Jean-Christophe Rufin è uno dei fondatori di Medici Senza Frontiere. Ma Check Point non è un libro su Medici Senza Frontiere. Né un elogio incondizionato dell’impegno umanitario e della cooperazione. Tutt’altro. Rufin – che evidentemente sa di cosa parla – non ne mitiga i limiti e non ne nasconde le eventuali strumentalizzazioni. Che siano personali o, più in generale, politiche.

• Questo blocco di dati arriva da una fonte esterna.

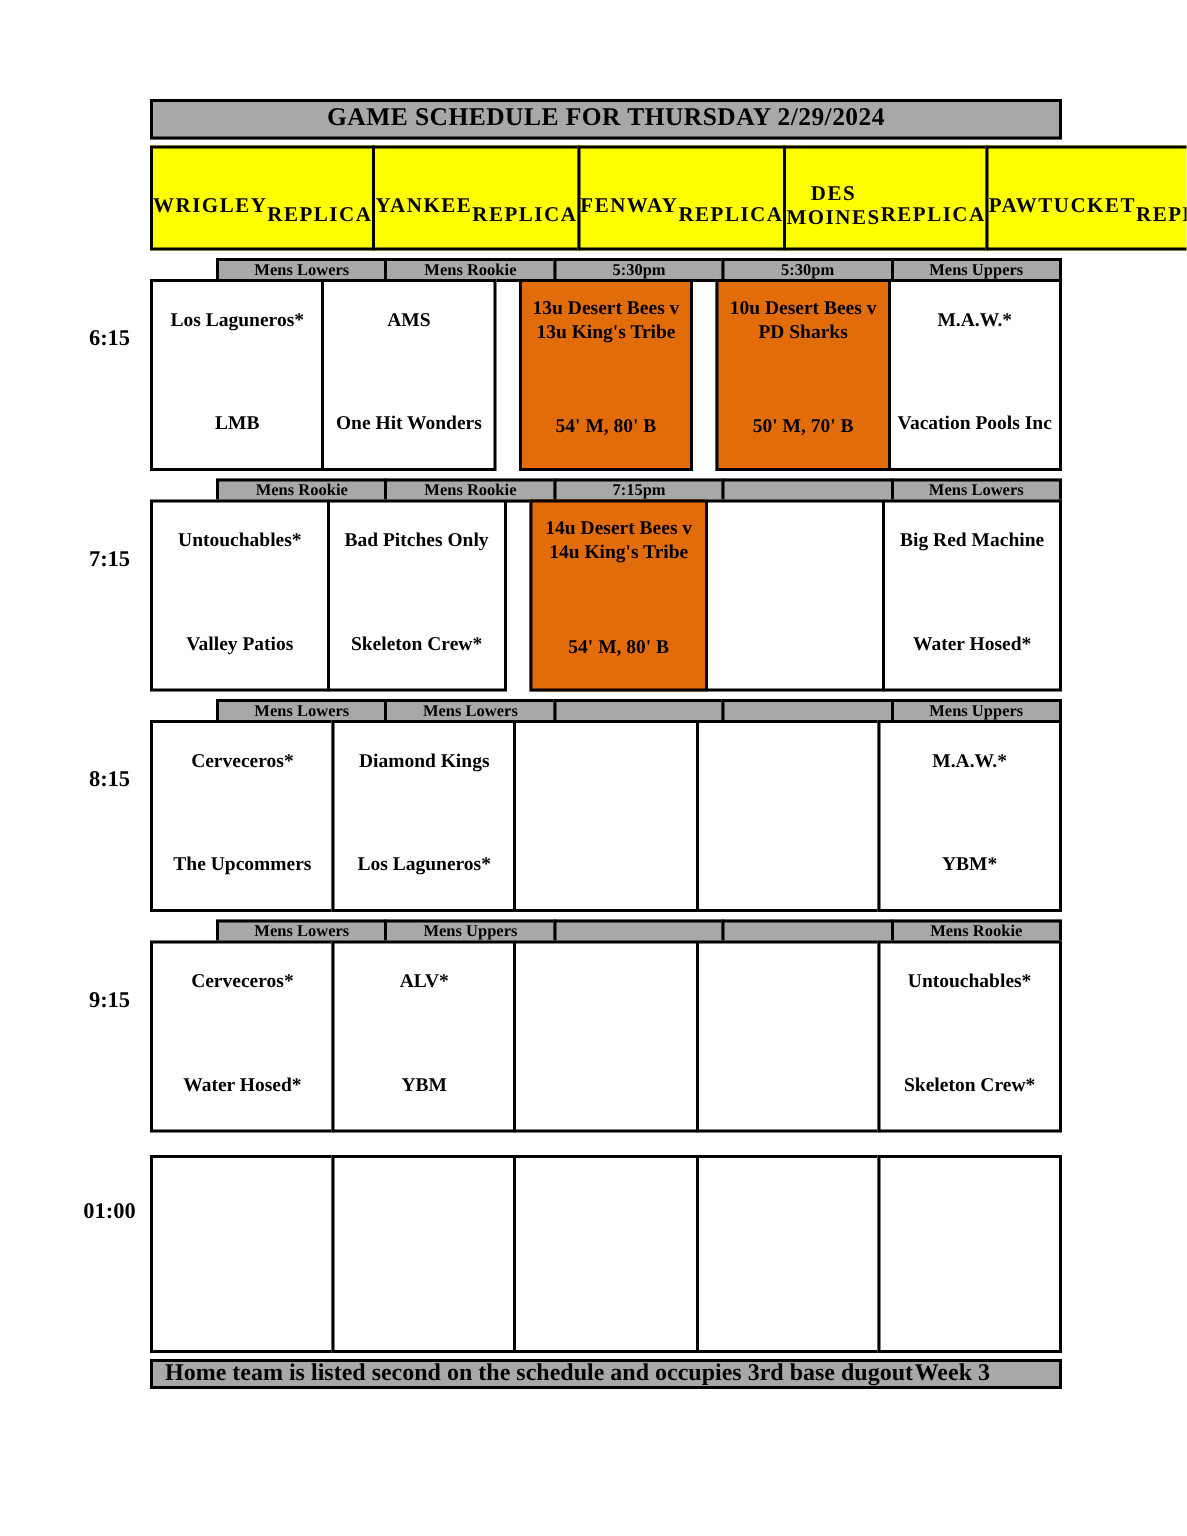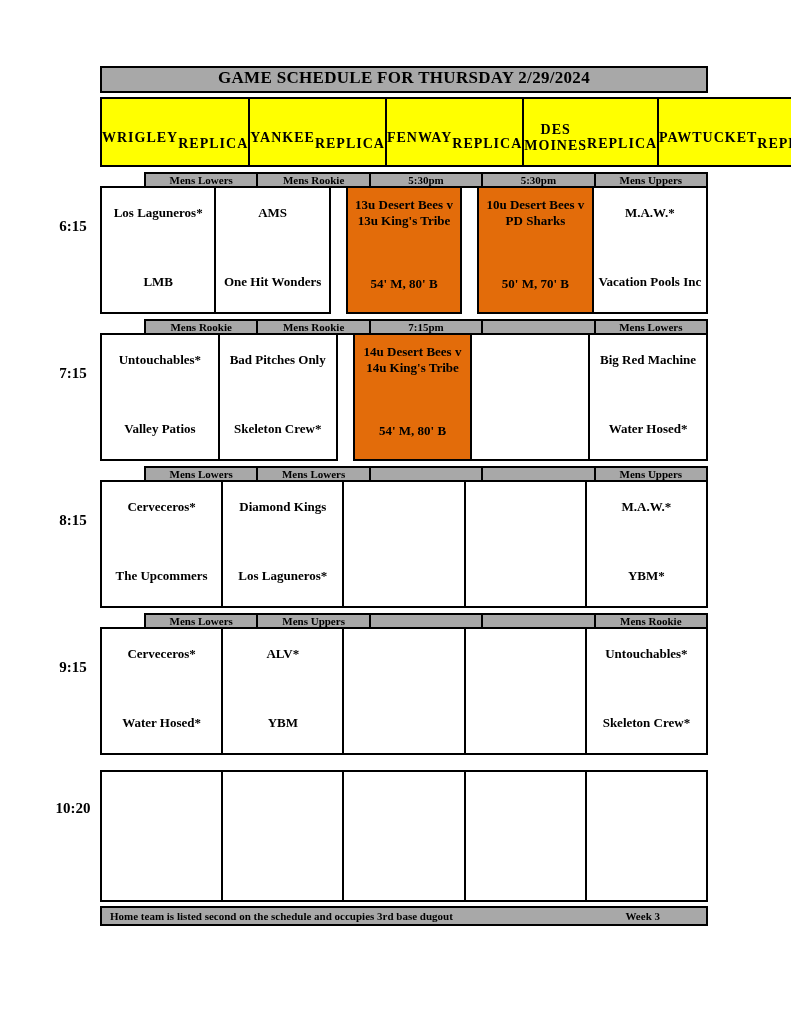"10:20" div.time-label { text: 10:20 -> 01:00 }
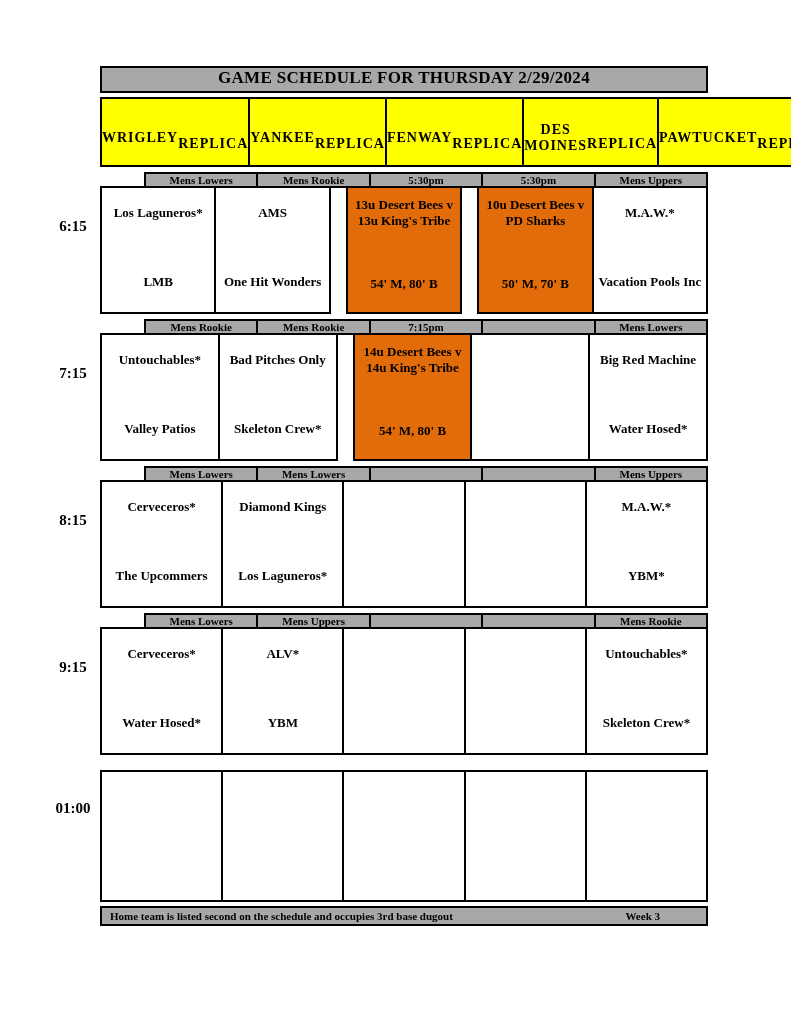"Home team is listed second" .footer-bar { font-size: 11px -> 16px }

Cinque ragazzi della ONG francese Tête d’Or, attraversano in camion gli scenari più tragici del conflitto nella ex Jugoslavia per portare aiuti umanitari in un villaggio bosniaco. Ma i cadaveri, le esplosioni, i “check point”, non stravolgeranno il loro viaggio quanto le amicizie, i rapporti, i tradimenti e gli opportunismi nati – deflagrati, potremmo dire – nelle cabine di guida. Scontri, turbamenti, sentimenti, che li costringeranno ad interrogarsi sulle motivazioni più profonde che li hanno spinti a scegliere l’impegno e ad affrontarne i rischi. E’ questa la forza della storia. Rufin non propone analisi ideologiche o critiche socio-politiche. Non divide in buoni o cattivi. Mostra, senza censure, gli aspetti più intimi dell’impegno umanitario. E, di conseguenza, i suoi limiti. Sembra voler sottintendere un rimpianto per il pionierismo improvvisato e sincero delle prima missioni, indugiando sulle motivazioni più alte, più nobili ma senza sorvolare su quelle più superficiali o utilitaristiche.
Un racconto sincero.
P.s. La copertina è la nota dolente. Per carità, io sono sicuramente esagerato. Ma quelle delle edizioni E/O sono, spesso, davvero meravigliose. Quelle dei libri di Carlotto, ad esempio. O di quelli di Izzo. Ecco, non questa. Che sembra la locandina di una fiction.